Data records
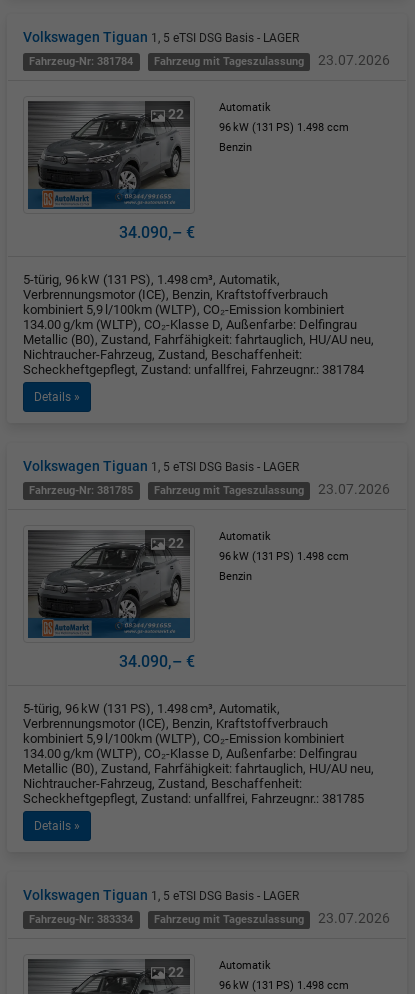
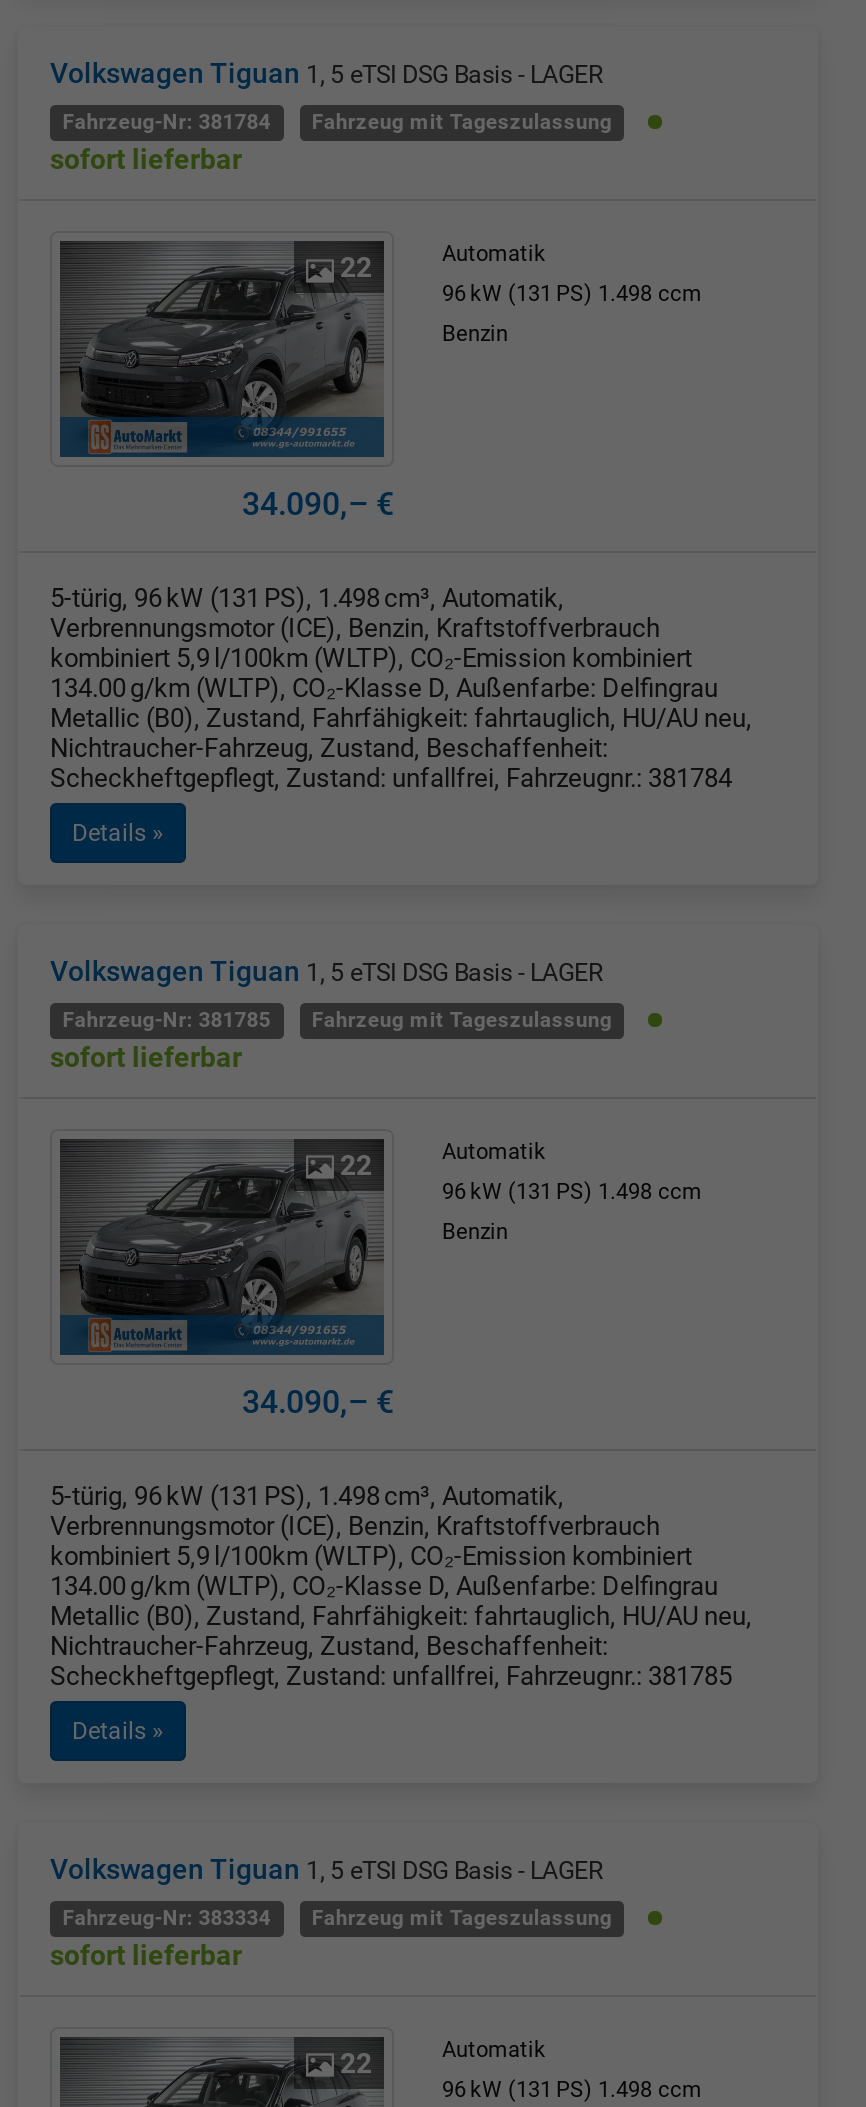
- 23.07.2026
+ sofort lieferbar

- 23.07.2026
+ sofort lieferbar

- 23.07.2026
+ sofort lieferbar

▶ Exercise
Could the entries be output exactly as written, but without their images?

▶ Task solution
- 23.07.2026
+ sofort lieferbar

- 23.07.2026
+ sofort lieferbar

- 23.07.2026
+ sofort lieferbar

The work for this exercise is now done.